*Activity*
From the entries that follow, copy every line with the word "inner".

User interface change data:
----

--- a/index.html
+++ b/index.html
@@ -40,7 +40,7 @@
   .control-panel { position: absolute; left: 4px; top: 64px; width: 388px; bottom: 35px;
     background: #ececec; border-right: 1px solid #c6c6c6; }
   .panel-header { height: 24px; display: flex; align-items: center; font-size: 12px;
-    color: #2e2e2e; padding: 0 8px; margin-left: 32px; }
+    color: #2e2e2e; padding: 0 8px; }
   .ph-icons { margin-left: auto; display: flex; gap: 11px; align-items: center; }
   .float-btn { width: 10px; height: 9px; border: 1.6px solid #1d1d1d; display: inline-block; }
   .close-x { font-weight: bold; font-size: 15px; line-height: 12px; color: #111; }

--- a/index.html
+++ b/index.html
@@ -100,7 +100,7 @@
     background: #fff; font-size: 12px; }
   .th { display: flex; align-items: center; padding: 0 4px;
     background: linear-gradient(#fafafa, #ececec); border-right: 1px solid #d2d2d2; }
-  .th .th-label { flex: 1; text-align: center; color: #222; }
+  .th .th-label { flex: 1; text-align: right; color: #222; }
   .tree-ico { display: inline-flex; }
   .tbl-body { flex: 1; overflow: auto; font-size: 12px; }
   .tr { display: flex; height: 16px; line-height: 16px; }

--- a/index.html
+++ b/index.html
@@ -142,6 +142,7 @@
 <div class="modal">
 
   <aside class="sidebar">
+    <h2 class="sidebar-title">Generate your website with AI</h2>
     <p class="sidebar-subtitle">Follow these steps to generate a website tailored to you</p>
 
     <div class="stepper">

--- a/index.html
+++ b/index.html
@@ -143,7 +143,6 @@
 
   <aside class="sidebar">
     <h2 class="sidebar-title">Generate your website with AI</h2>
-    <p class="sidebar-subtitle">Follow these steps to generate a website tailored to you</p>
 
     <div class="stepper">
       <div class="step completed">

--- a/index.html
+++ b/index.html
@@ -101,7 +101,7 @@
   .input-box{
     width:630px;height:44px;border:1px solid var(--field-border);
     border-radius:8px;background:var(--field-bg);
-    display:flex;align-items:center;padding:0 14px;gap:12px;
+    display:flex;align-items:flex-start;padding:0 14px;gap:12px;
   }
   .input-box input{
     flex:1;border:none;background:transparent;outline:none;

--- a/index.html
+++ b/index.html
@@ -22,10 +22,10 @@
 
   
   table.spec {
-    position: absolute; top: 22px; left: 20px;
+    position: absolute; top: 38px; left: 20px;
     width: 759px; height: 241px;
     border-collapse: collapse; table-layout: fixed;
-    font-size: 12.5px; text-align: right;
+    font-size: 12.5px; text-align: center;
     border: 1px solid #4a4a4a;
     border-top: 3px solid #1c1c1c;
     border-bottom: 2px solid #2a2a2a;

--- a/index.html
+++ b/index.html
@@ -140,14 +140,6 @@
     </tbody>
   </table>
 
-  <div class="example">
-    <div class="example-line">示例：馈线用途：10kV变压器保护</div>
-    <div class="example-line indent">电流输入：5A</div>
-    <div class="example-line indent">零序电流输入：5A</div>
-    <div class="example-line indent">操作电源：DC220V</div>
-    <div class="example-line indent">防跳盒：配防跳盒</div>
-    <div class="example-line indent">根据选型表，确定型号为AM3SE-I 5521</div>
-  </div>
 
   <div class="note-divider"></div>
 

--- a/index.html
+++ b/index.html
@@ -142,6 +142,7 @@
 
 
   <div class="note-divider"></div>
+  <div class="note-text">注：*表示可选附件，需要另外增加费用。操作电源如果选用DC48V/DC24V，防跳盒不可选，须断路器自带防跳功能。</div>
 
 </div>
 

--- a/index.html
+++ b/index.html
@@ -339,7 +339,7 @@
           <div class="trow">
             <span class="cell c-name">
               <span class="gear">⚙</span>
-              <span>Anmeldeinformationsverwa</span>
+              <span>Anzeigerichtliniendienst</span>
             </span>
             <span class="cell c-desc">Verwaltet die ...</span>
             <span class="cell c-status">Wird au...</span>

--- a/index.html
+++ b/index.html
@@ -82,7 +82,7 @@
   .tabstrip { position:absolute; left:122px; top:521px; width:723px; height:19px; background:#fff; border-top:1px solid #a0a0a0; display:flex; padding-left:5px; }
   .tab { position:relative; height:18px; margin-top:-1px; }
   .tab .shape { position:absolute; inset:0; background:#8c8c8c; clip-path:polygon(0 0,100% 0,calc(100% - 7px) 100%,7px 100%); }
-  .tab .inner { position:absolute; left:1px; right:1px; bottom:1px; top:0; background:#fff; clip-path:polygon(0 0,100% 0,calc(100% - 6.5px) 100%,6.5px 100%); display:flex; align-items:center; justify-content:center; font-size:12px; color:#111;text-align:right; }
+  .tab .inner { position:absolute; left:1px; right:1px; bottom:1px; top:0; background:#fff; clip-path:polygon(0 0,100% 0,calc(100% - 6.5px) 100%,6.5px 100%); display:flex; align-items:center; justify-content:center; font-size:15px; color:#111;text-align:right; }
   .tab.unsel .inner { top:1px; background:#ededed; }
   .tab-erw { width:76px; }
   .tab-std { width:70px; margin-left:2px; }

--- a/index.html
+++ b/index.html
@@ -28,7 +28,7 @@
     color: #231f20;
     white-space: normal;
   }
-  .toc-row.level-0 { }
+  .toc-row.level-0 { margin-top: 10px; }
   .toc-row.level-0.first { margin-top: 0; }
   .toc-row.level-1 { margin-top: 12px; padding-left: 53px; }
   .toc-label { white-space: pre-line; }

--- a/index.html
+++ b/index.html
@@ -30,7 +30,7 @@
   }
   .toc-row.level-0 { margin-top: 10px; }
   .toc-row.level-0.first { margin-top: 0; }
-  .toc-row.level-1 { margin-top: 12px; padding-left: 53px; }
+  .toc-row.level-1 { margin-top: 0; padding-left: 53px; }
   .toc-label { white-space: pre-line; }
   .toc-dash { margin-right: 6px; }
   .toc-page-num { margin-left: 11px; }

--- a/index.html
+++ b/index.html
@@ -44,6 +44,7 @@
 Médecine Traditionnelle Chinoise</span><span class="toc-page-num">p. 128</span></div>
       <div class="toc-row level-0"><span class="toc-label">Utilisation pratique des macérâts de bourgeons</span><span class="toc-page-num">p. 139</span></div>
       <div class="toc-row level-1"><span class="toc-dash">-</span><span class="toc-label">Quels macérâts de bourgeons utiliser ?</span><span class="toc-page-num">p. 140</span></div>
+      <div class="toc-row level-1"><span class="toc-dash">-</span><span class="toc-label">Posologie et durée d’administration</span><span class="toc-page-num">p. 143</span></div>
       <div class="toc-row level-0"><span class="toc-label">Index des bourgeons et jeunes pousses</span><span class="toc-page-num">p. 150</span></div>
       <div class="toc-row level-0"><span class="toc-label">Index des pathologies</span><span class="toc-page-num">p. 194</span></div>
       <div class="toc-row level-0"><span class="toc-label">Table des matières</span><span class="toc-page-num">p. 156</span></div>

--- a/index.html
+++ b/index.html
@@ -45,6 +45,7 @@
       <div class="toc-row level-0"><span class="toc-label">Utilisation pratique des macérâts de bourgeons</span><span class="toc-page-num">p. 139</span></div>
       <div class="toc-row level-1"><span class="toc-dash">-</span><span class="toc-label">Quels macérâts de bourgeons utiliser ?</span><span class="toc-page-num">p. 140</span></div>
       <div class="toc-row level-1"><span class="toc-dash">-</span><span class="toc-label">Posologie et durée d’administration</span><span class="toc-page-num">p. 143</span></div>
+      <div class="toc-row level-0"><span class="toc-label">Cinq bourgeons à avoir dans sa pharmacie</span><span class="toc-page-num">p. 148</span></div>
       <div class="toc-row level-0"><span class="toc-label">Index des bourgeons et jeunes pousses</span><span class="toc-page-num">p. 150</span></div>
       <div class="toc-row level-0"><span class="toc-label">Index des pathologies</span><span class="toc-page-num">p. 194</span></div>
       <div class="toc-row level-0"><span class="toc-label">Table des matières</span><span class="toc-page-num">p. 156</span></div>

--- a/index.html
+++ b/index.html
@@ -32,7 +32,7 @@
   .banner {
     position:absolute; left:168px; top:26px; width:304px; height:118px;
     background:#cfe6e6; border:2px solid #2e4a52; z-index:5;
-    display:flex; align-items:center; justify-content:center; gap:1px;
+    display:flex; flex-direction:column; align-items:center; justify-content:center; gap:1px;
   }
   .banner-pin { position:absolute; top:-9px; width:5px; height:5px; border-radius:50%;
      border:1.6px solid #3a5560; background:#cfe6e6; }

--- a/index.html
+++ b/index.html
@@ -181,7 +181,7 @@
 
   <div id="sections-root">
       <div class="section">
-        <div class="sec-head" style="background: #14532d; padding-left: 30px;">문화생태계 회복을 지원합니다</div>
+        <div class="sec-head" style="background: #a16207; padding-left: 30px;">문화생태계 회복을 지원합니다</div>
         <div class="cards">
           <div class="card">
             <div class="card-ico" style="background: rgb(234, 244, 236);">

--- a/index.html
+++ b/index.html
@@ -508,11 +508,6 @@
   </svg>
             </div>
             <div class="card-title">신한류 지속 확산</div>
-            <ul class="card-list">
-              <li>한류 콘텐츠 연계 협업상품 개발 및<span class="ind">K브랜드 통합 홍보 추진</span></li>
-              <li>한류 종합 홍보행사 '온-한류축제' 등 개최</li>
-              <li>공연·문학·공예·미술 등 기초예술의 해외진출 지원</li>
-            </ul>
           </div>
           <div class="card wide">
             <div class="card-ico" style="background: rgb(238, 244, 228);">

----

*Exercise answer*
-  .tab .inner { position:absolute; left:1px; right:1px; bottom:1px; top:0; background:#fff; clip-path:polygon(0 0,100% 0,calc(100% - 6.5px) 100%,6.5px 100%); display:flex; align-items:center; justify-content:center; font-size:12px; color:#111;text-align:right; }
+  .tab .inner { position:absolute; left:1px; right:1px; bottom:1px; top:0; background:#fff; clip-path:polygon(0 0,100% 0,calc(100% - 6.5px) 100%,6.5px 100%); display:flex; align-items:center; justify-content:center; font-size:15px; color:#111;text-align:right; }
   .tab.unsel .inner { top:1px; background:#ededed; }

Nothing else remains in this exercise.